Because EMC is ultra-rare, evidence is scattered and practice varies. This review brings the best available data into one place: it clarifies that NR4A3-focused testing is pivotal for diagnosis, that radiotherapy meaningfully improves local control when margins are close or tumours are large, and that anti-angiogenic therapy such as pazopanib may be useful when chemotherapy fails. The paper provides numbers clinicians can use when counselling patients and planning care, helping to standardise management and inform shared decision-making in a disease where prospective trials are scarce.
Perspectives
EMC is characterised by NR4A3 rearrangement and behaves as an indolent-yet-metastatic sarcoma; practice still varies widely.
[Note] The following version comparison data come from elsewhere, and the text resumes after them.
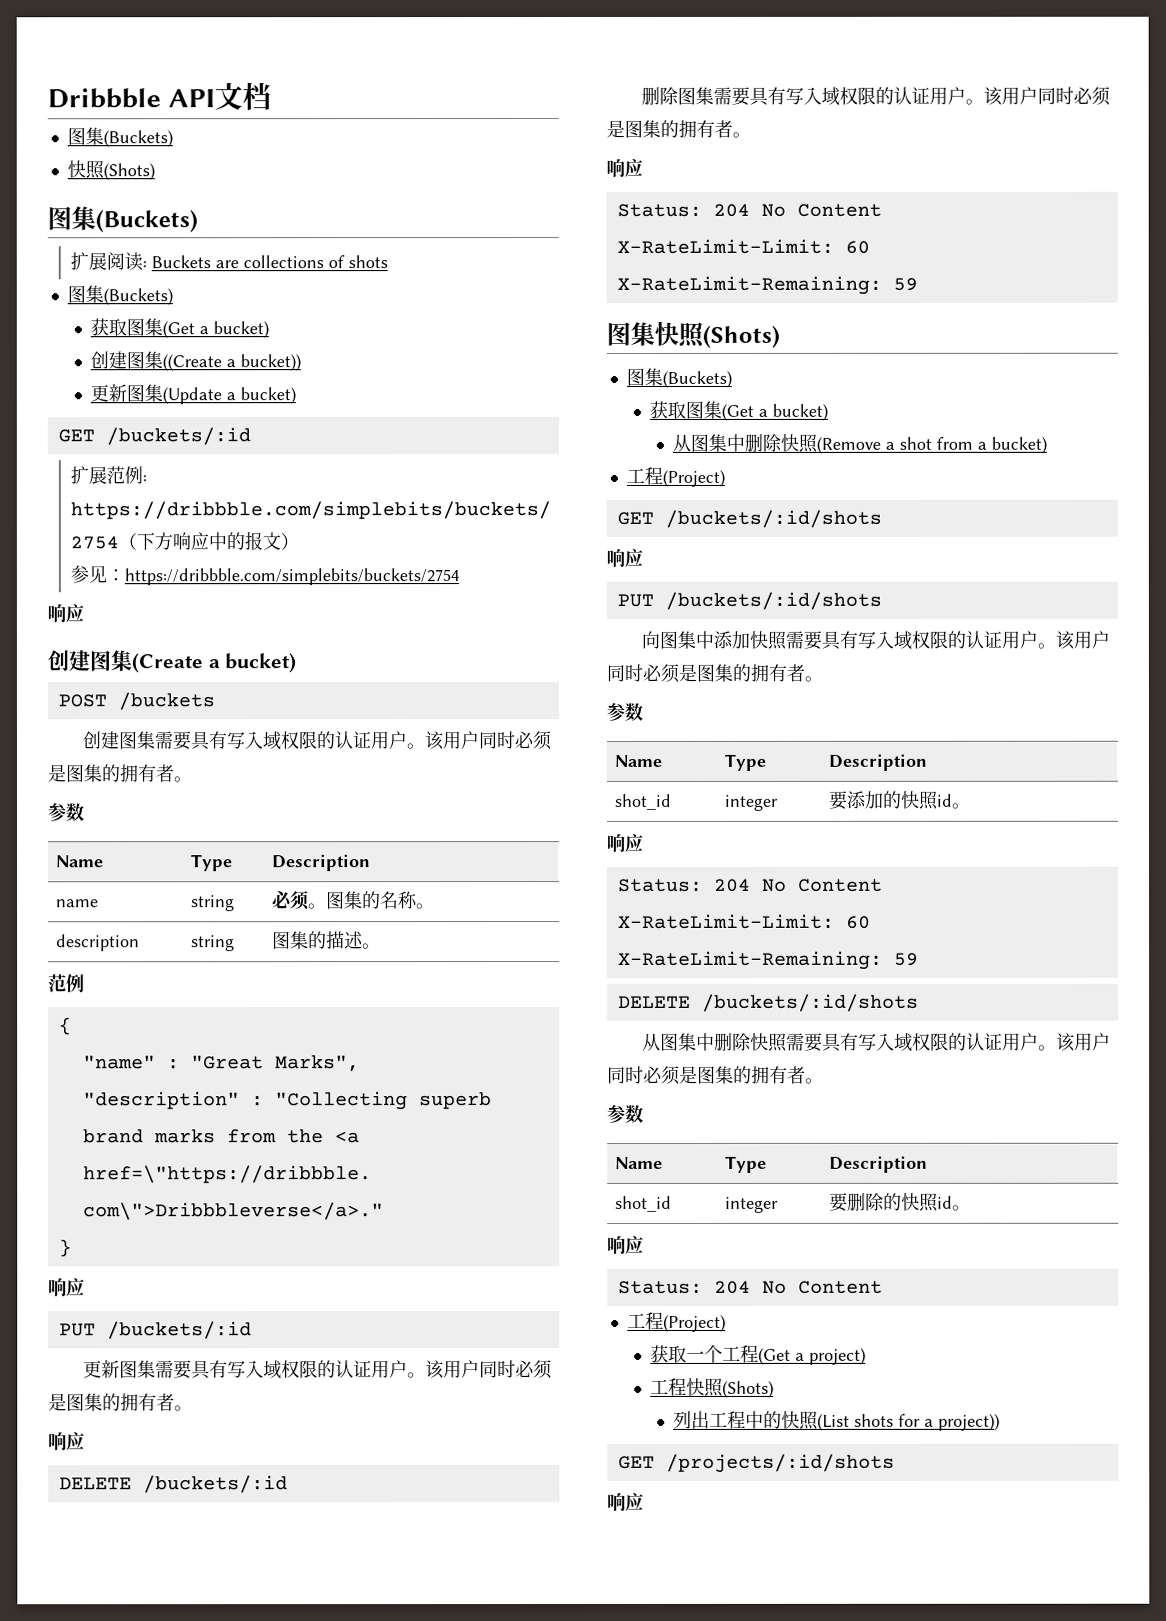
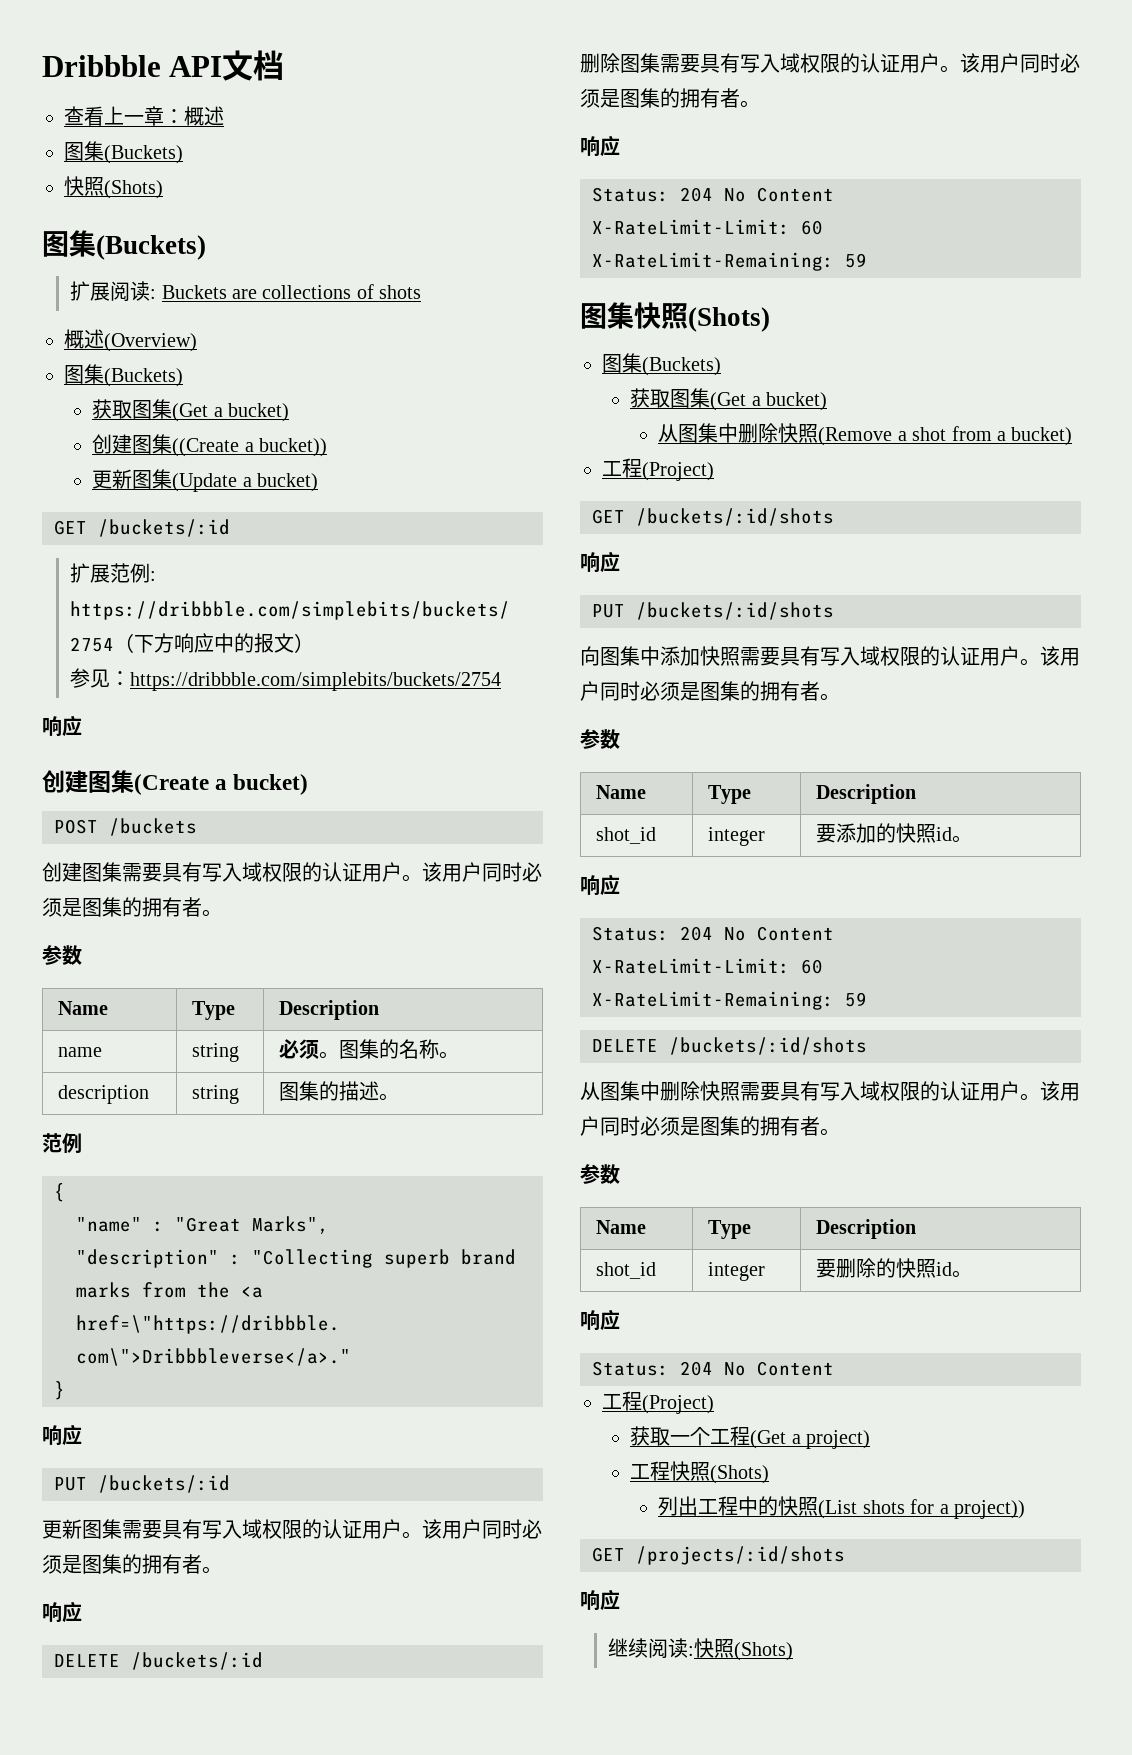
(271, 96) none -> [64,106,224,126] // 查看上一章：概述
(389, 262) none -> [64,329,197,352] // 概述(Overview)
(644, 1501) none -> [608,1638,794,1661] // 继续阅读:快照(Shots)

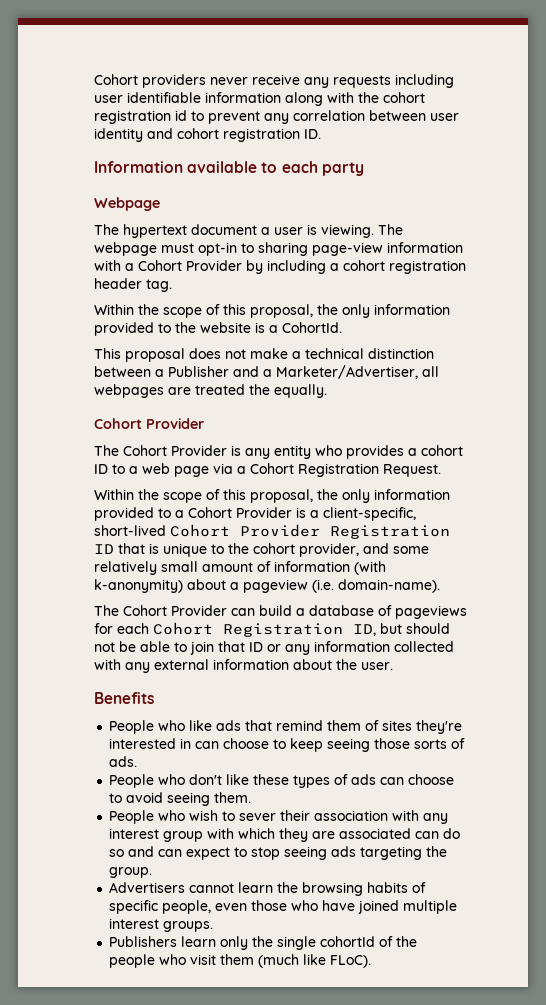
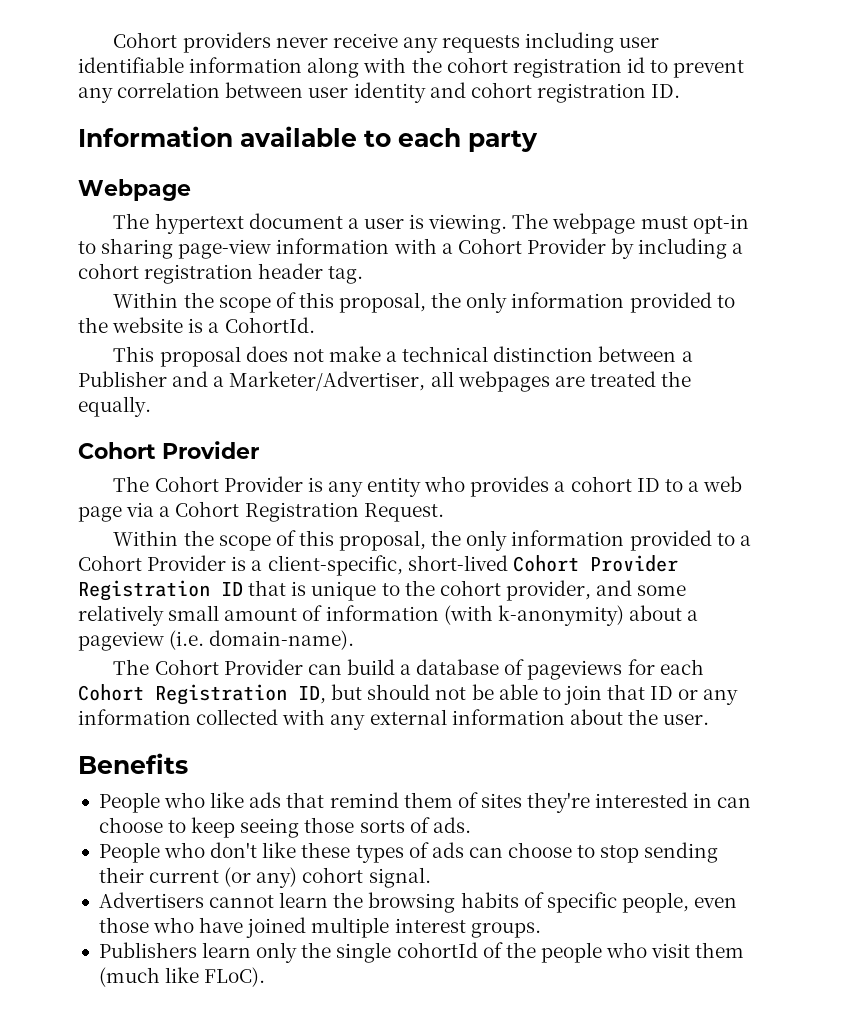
[126,792,252,806] [109,810,449,824] [109,828,461,842] [109,846,448,860] [109,867,153,878] avoid seeing them. // People who wish to sever their association with any interest group with which they are associated can do so and can expect to stop seeing ads targeting the group. -> [600,842,719,863] [98,867,431,888] stop sending their current (or any) cohort signal.

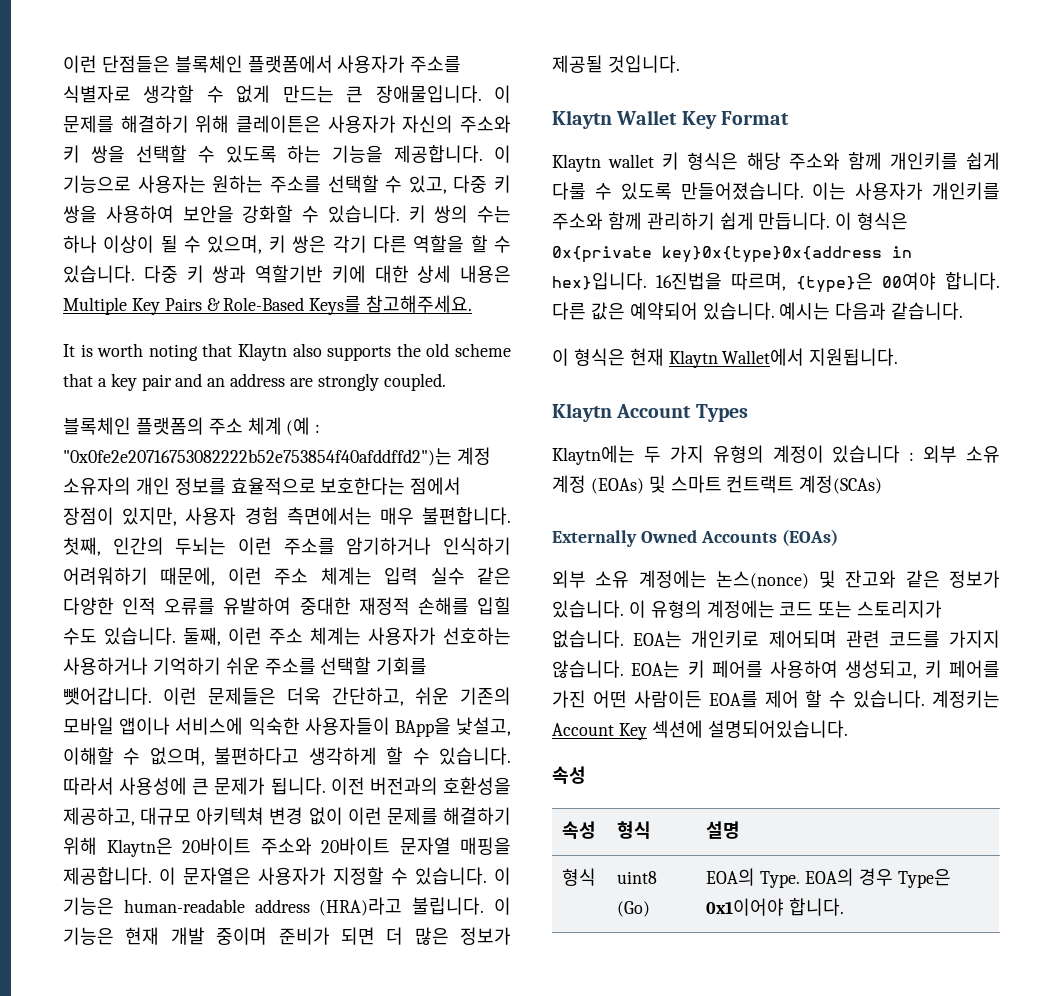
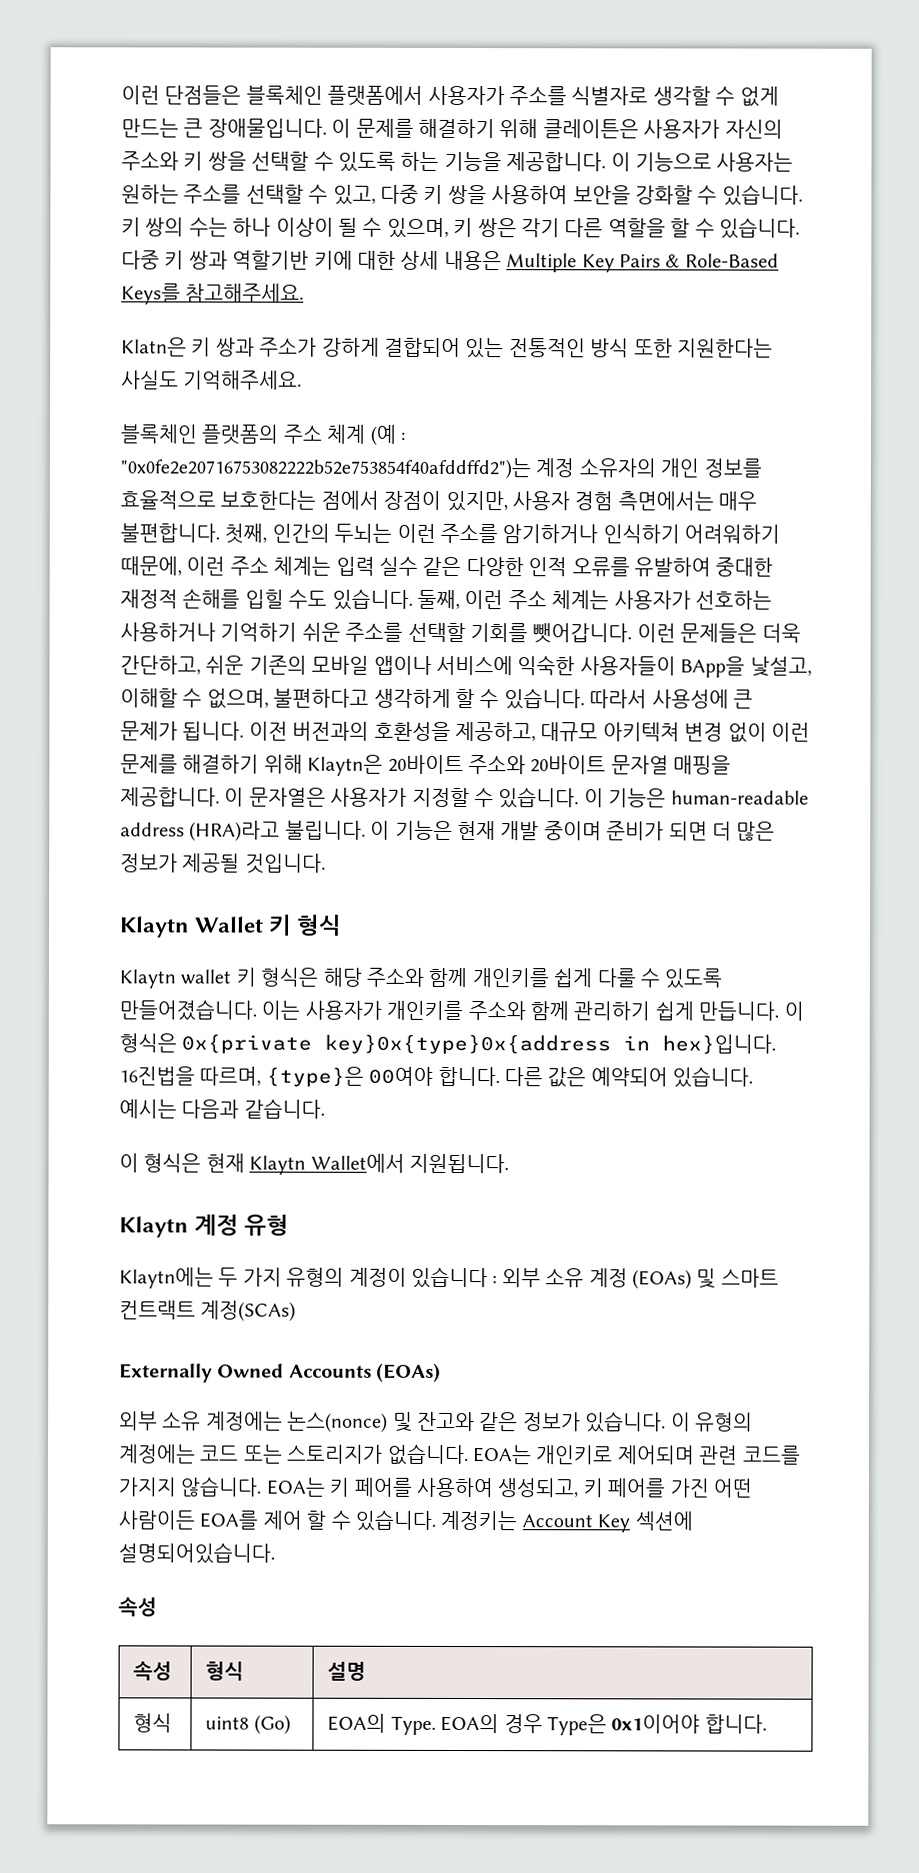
[63,343,512,361] [63,373,446,391] It is worth noting that Klaytn also supports the old scheme that a key pair and an address are strongly coupled. -> [121,337,773,359] [121,370,303,390] Klatn은 키 쌍과 주소가 강하게 결합되어 있는 전통적인 방식 또한 지원한다는 사실도 기억해주세요.
[681,111,790,129] Key Format -> [269,914,343,936] 키 형식
[616,404,748,422] Account Types -> [194,1214,290,1236] 계정 유형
This review matters because it reframes diagnosis around NR4A3-centred testing, in particular break-apart FISH on FFPE, which is practical for core biopsies and partner-agnostic. It also clarifies that surgery plus radiotherapy improves durable local control compared with surgery alone, guiding margin-aware planning in MDT settings. For systemic therapy, the field needs realism: anthracycline-based chemotherapy offers disease control in a subset but few deep responses, whereas pazopanib shows EMC-specific activity with ORR 18% and median PFS 19 months, suggesting a post-anthracycline standard.
Piotr Remiszewski
Maria Sklodowska- Curie National Research Institute of Oncology
Read the Original
This page is a summary of: From pathogenesis to the patient’s bedside: a comprehensive review of extraskeletal myxoid chondrosarcoma, Journal of Cancer Research and Clinical Oncology, October 2025, Springer Science + Business Media,
DOI: 10.1007/s00432-025-06316-5.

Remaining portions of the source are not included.